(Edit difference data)
● ● ● ●

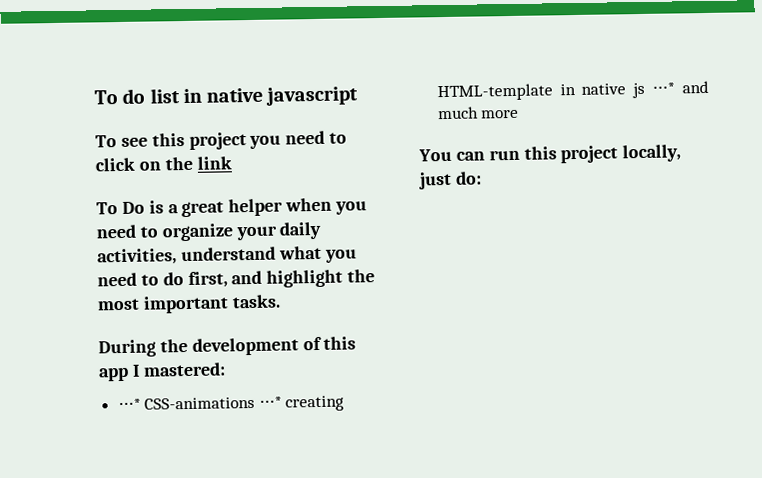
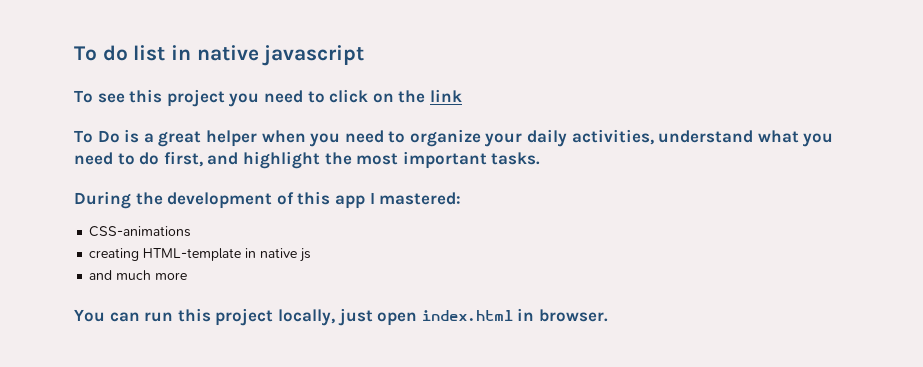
- ⋅⋅⋅* CSS-animations ⋅⋅⋅* creating HTML-template in native js ⋅⋅⋅* and much more
+ CSS-animations
+ creating HTML-template in native js
+ and much more
- You can run this project locally, just do:
+ You can run this project locally, just open index.html in browser.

● ● ● ●

Aim of the task:
If an entry holds a picture, skip the picture and print the rest of the data exactly.

Written response:
- ⋅⋅⋅* CSS-animations ⋅⋅⋅* creating HTML-template in native js ⋅⋅⋅* and much more
+ CSS-animations
+ creating HTML-template in native js
+ and much more
- You can run this project locally, just do:
+ You can run this project locally, just open index.html in browser.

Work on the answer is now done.